Cindy mengerutkan keningnya bingung, "Apa maksudmu? Kau siapa?"
Lexa berjalan mendekat dan menatap Cindy tajam. Cindy yang memang sedari tadi duduk di bangku mulai merasa terimtimidasi dengan tingkah Lexa, "Kau tidak perlu tahu siapa diriku. Yang harus kau lakukan sekarang adalah jauhi Chris."
"Kalau begitu aku tidak punya alasan untuk menuruti ucapanmu," balas Cindy ikut berdiri mencoba untuk membalas sifat menyebalkan dari wanita yang ada di depannya.
Lexa terkekeh kecil dan melipat kedua tangannya di dada, "Jangan melawanku, aku bisa melakukan hal buruk pada hidupmu. Aku pikir dikeluarkannya adikmu dari sekolah akan membuatmu jera namun ternyata..." Lexa menggantungkan ucapannya dan menatap Cindy dengan pandangan mengejek.
"Kau! Kau yang melakukan semua ini?!" teriak Cindy marah.
"Iya. Ini semua karena kau mencoba mendekati Chris! Aku bisa mengembalikan adikmu ke sekolah jika kau menjauh dari Chris dan jangan ganggu hidup kami."
Cindy terdiam, perasaannya benar-benar campur aduk sekarang. Dia ingin marah namun dia juga merasa lemah di satu sisi. Apa ini yang semua orang kecil rasakan? Ditindas oleh orang yang lebih tinggi derajatnya. Apa Cindy harus rela menurunkan martabatnya demi membantu adiknya?
"Bagaimana?"
"Apanya?" sahut Cindy lirih.
Lexa berdecak, "Kau hanya perlu menjauh dari Chris."
Tiba-tiba sebuah pukulan mendarat di perutnya. Lexa menatap gadis kecil di hadapannya dengan berang. Pukulan kecil itu seharusnya tidak menyakitkan untuknya, tapi melihat kepalan keras yang menghantam perutnya itu sedikit membuatnya meringis.

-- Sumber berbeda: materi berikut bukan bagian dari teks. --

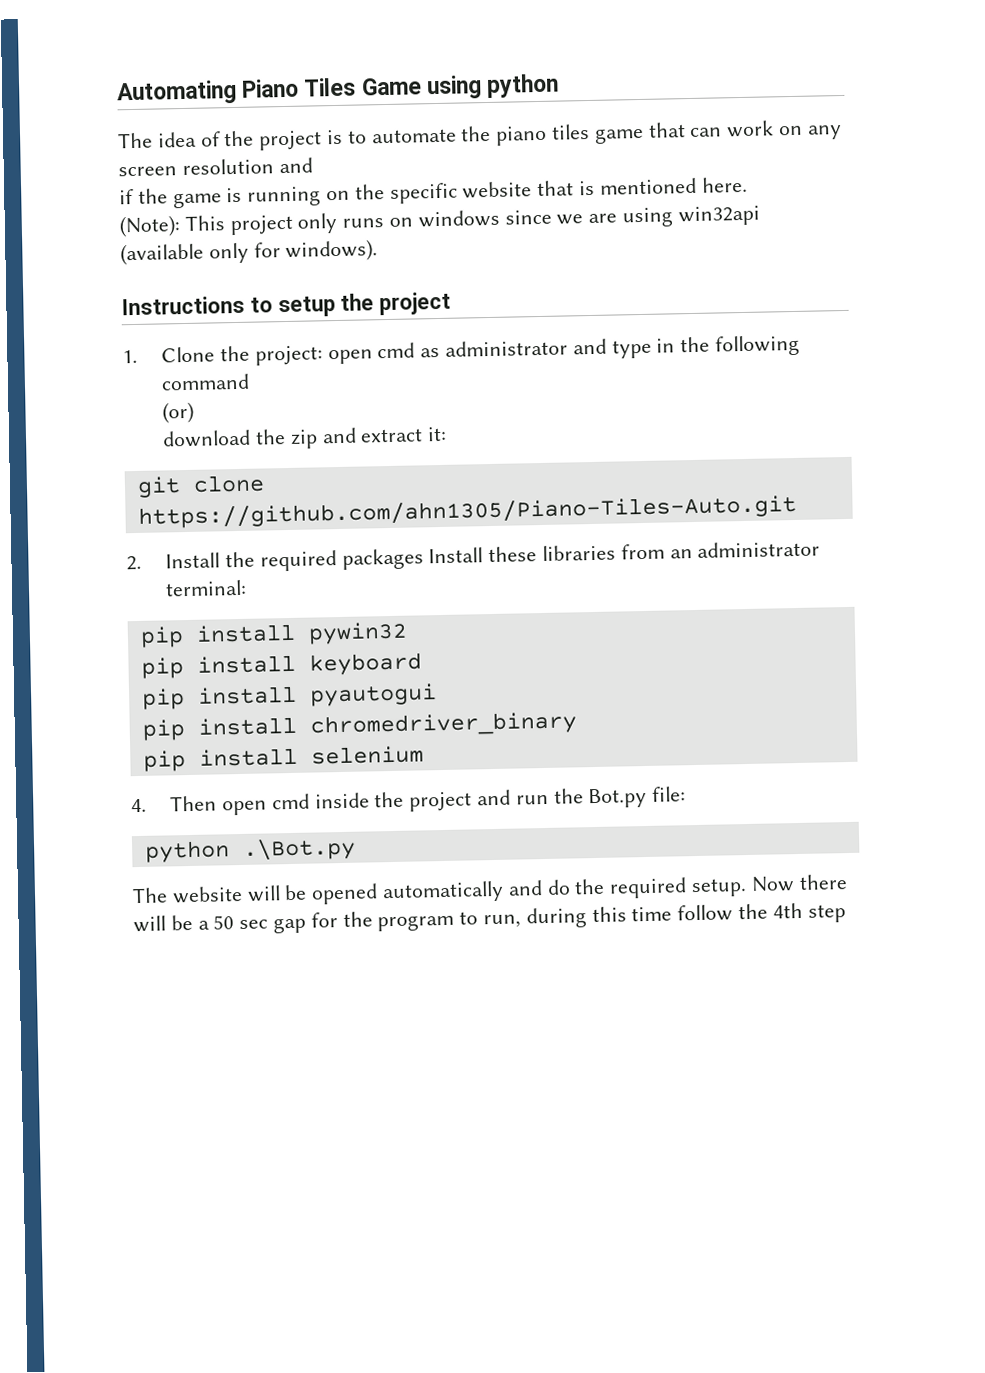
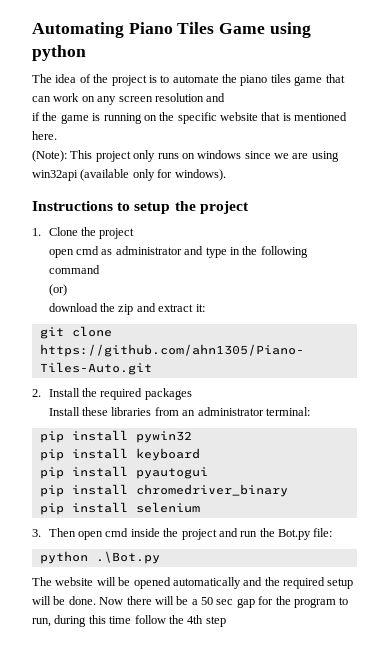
[254,345,323,366] project: -> [99,228,135,239] project //
(424, 559) none -> (192, 394) //
[131,798,147,813] 4. -> [32,529,41,537] 3.
[546,877,748,899] do the required setup. -> [264,577,354,589] [32,596,96,605] the required setup will be done.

"Apa yang kau lakukan bodoh!" bentak Lexa pada Violet yang menatapnya marah.
Cindy dengan cepat menarik Violet untuk bersembunyi di belakangnya. Dia tidak ingin wanita gila di hadapannya marah dan berbuat nekat pada Violet yang notabenya masih anak-anak.
"Kenapa kau memarahi kakakku seperti itu?! Apa hakmu melarangnya menemui Paman Chris!" teriak Violet marah.
Lexa menggeram dan menatap Cindy tajam. Ternyata Chris sudah jauh masuk ke dalam kehidupan Cindy. Bahkan sampai gadis kecil itu tahu akan Chris. Ini benar-benar tidak bisa dibiarkan.
"Aku ingatkan padamu, jauhi Chris atau aku bisa berbuat lebih dari ini. Jika kau menuruti ucapanmu, besok adikmu sudah bisa kembali ke sekolah." Setelah mengatakan itu Lexa pergi meninggalkan Cindy yang langsung terduduk dengan lemas.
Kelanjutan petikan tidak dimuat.